En 2021, on commence à comprendre aussi comment une base nommée Z (à la place de A) peut exister de façon naturelle chez un virus s’attaquant aux bactéries. Ce virus possède une enzyme d’origine ancienne qui permet de synthétiser cette base Z. En copiant cela, les biologistes de synthèse envisagent d’implanter de façon enzymatique de nouvelles bases dans le matériel génétique [5].

La xénobiologie, un exemple du nouvel empirisme biologique

Ce nouvel empirisme défendu par la xénobiologie consiste à essayer, expérimenter pour voir ce que cela produit. Il se développe particulièrement avec la biologie de synthèse qui veut construire des systèmes «   vivants ». Il est sous-tendu par l’idée qu’il n’est pas besoin de tout comprendre pour construire, ce qui interroge la responsabilité des chercheurs [6].

Les tenants de la xénobiologie reconnaissent que la nature n’a exploré qu’une infime partie des possibles mais, pour eux, la sélection naturelle n’aurait retenu que des structures et des êtres vivants imparfaits, même si, localement, la sélection du plus apte aura permis l’évolution. Par exemple, le code génétique n’est pas optimal, résultant d’une contingence à un moment donné de l’évolution. Il faut le perfectionner pour l’optimiser, comme il faudra optimiser les bactéries ou l’espèce humaine.

Les chercheurs en xénobiologie ne s’embêtent pas avec le vivant réel : ils veulent « relancer l’évolution des espèces bactériennes, végétales ou animales, de façon contrôlée… » [7] et la finalité de leurs travaux est bien la production industrielle de nouvelles molécules.

La coexistence nature / ADN augmenté et sa maîtrise

La xénobiologie serait ainsi, pour ceux qui la promeuvent, un moyen de séparation stricte entre le domaine naturel et le domaine biosynthétique. Deux mondes sans interférences puisque la biodiversité artificielle serait dépendante d’un milieu de culture contrôlé et « incapable de contaminer, de polluer génétiquement les habitats naturels. Du point de vue de la protection de l’environnement, c’est une voie qui peut nous conduire à la protection ultime » [8]. Cependant, ces convictions semblent fragiles et quelque peu contradictoires puisqu’il est aussi dit qu’il faudra rendre la xénobiologie inoffensive, c’est-à-dire que ce qui est produit « ne doit pas avoir le naturel comme proie » [9]. La recette pour ce faire n’est pas donnée.

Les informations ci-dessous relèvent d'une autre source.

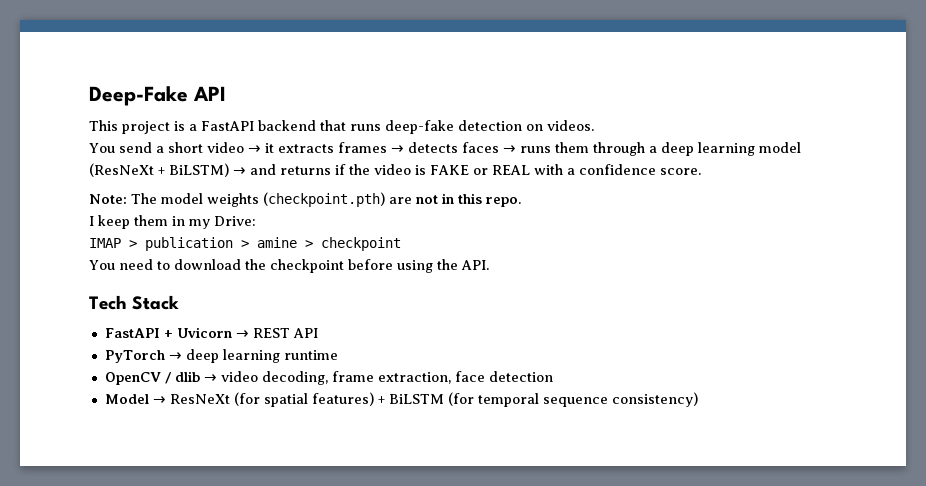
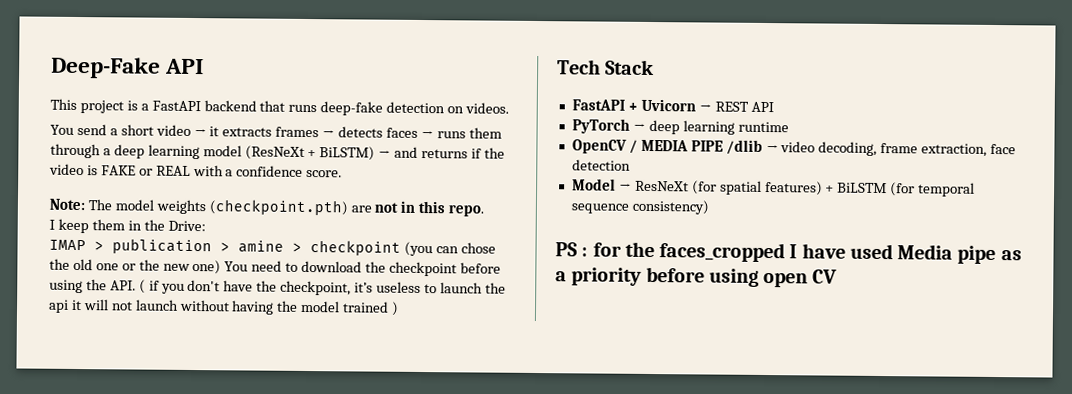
- I keep them in my Drive:
+ I keep them in the Drive:
- IMAP > publication > amine > checkpoint
- You need to download the checkpoint before using the API.
+ IMAP > publication > amine > checkpoint (you can chose the old one or the new one) You need to download the checkpoint before using the API. ( if you don't have the checkpoint, it’s useless to launch the api it will not launch without having the model trained )
- OpenCV / dlib → video decoding, frame extraction, face detection
+ OpenCV / MEDIA PIPE /dlib → video decoding, frame extraction, face detection
+ PS : for the faces_cropped I have used Media pipe as a priority before using open CV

La maîtrise est le maître mot de la xénobiologie, mais est-elle possible ? On ne sait pas ce que les OGM actuels, tout neufs, font dans la nature ; comment pourrait-on savoir ce que les produits de la xénobiologie y feront dans le futur ? Une chose est certaine : la nature et son long périple de 3,5 milliards d’années n’est pas préparée à accueillir de tels artefacts. Les changements auxquels elle procède, même si leurs origines peuvent être brutales, sont lents, progressifs, collectifs.

La maîtrise de l’évolution des systèmes xéno-biologiques est aussi posée. Les populations de bactéries avec de l’AXN cultivées en milieu contrôlé se sont révélées stables. Que va-t-il se passer si ces bactéries sont confrontées à la nature, bien qu’elles n’y soient pas destinées ? Est-on sûr que les ADN transformés ou augmentés ne vont pas se combiner à l’ADN naturel puisque leurs contextes auront changé ? Cette crainte a été évoquée dans un article publié en juin 2021 dans la revue The Science Advisory Board [10] : « Les bio-ingénieurs ont l’obligation morale de développer une compréhension plus approfondie de la manière dont les biosystèmes synthétiques continueront à évoluer s’ils sont déployés dans nos corps ou dans l’environnement au sens large … pour s’assurer qu’il n’y a pas de failles inattendues ou de conséquences négatives associées aux technologies ».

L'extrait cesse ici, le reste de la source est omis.